In the past 10 years, there have been over a dozen risk scores to predict the occurrence of hepatocellular carcinoma (HCC) in patients with chronic hepatitis B (CHB). Many of the scores were derived in untreated CHB patients, while others were based on patients receiving antiviral therapy. In review of a total of 17 prediction scores, the variables included in these scores may be categorized into three groups: (1) liver fibrosis and cirrhosis, (2) hepatitis activities, and (3) host factors including comorbid conditions. HCC scores in untreated patients tended to include variables from all three categories, whereas of those derived in patients on therapy, few included variables representing hepatitis activities. Some variables which are well accepted as significant risk factors for HCC, such as family history, are not included in the majority of the scores. While the effects on HCC development of variables that represent hepatitic and inflammatory activities are relatively easily controlled by antiviral therapy, impact of fibrosis/cirrhosis as well as host and comorbidity factors are more difficult to modify.

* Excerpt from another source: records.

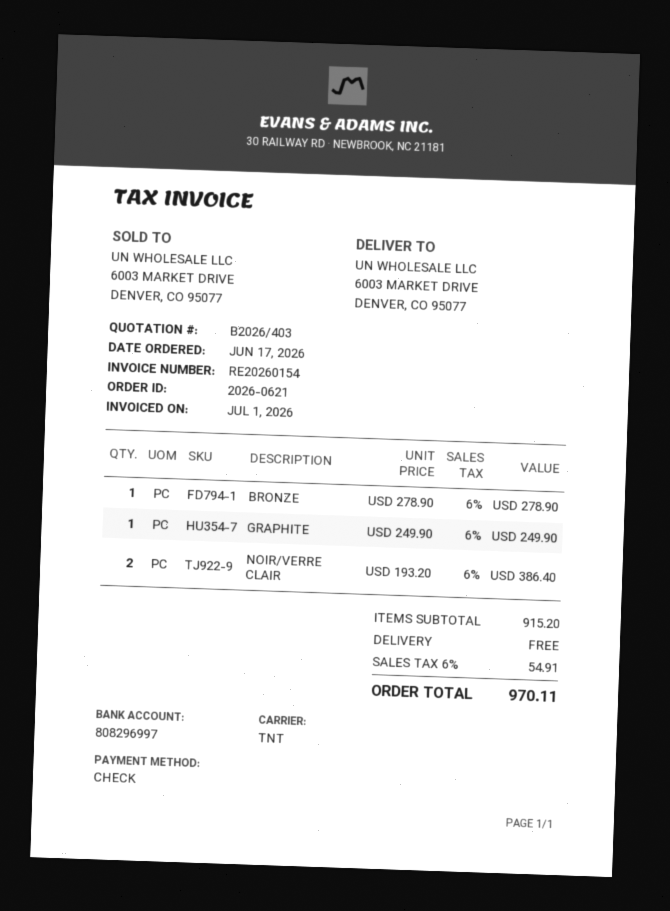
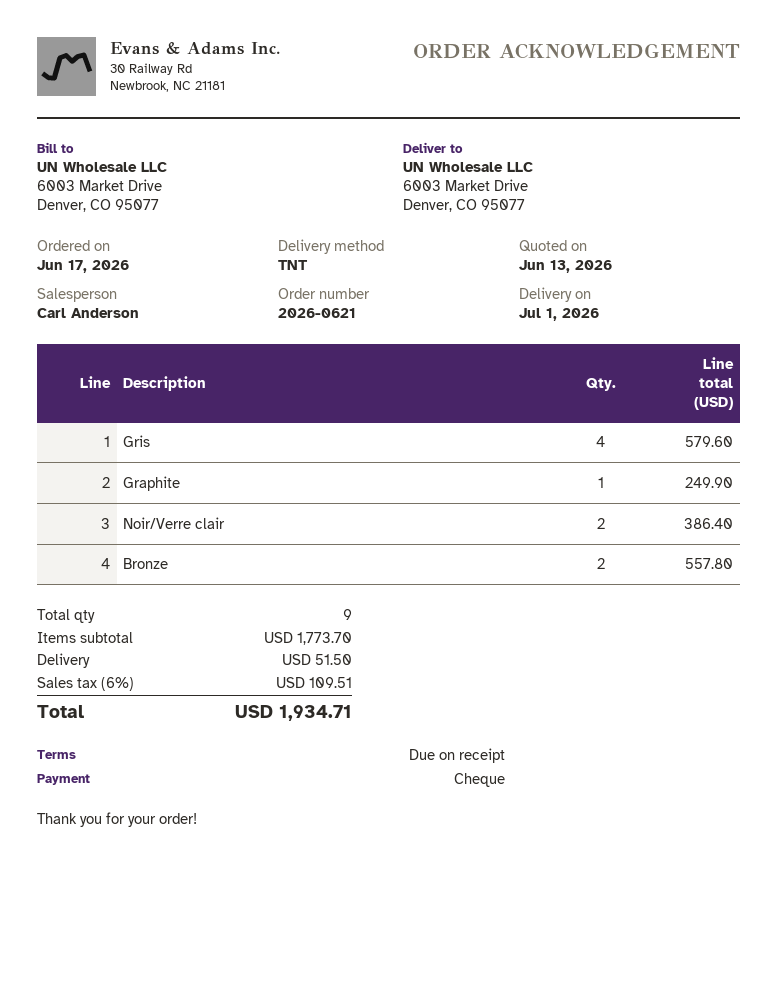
BRONZE: 1 for 278.90 -> 2 for 557.80
Gris: none -> 4 for 579.60
subtotal: 915.20 -> 1773.70
shipping: 0.00 -> 51.50
tax: 6% = 54.91 -> 6% = 109.51
total: 970.11 -> 1934.71

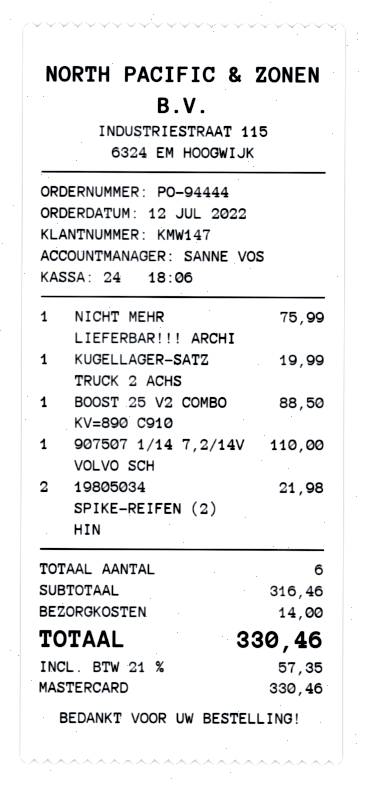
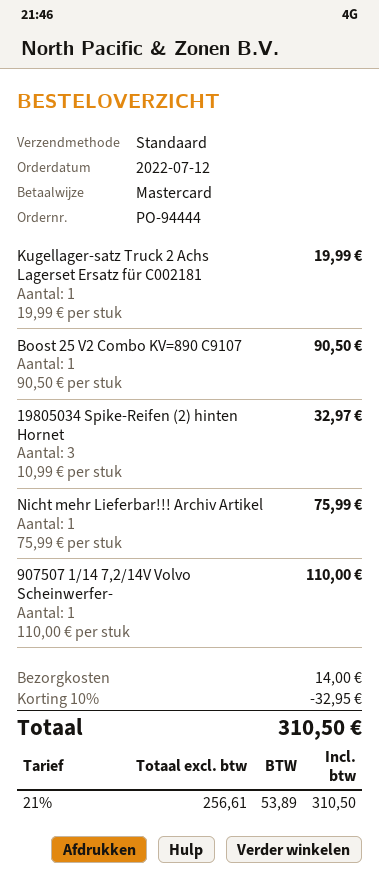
BOOST 25 V2 COMBO KV=890 C910: 1 for 88.50 -> 1 for 90.50
19805034 SPIKE-REIFEN (2) HIN: 2 for 21.98 -> 3 for 32.97
discount: none -> 10% = 32.95
tax: 21% = 57.35 -> 21% = 53.89
total: 330.46 -> 310.50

More work is needed for precision scores that comprehensively consider all of the relevant variables and provide individualized prediction which then may be applied to broad CHB populations. In the meantime, the existing scores are helpful for the clinician to counsel their patients of their risk of HCC, to determine candidacy for surveillance and to strategize to mitigate the risk of HCC by intervening in modifiable factors such as controlling viral/hepatitic activities and optimizing medical management of comorbidity.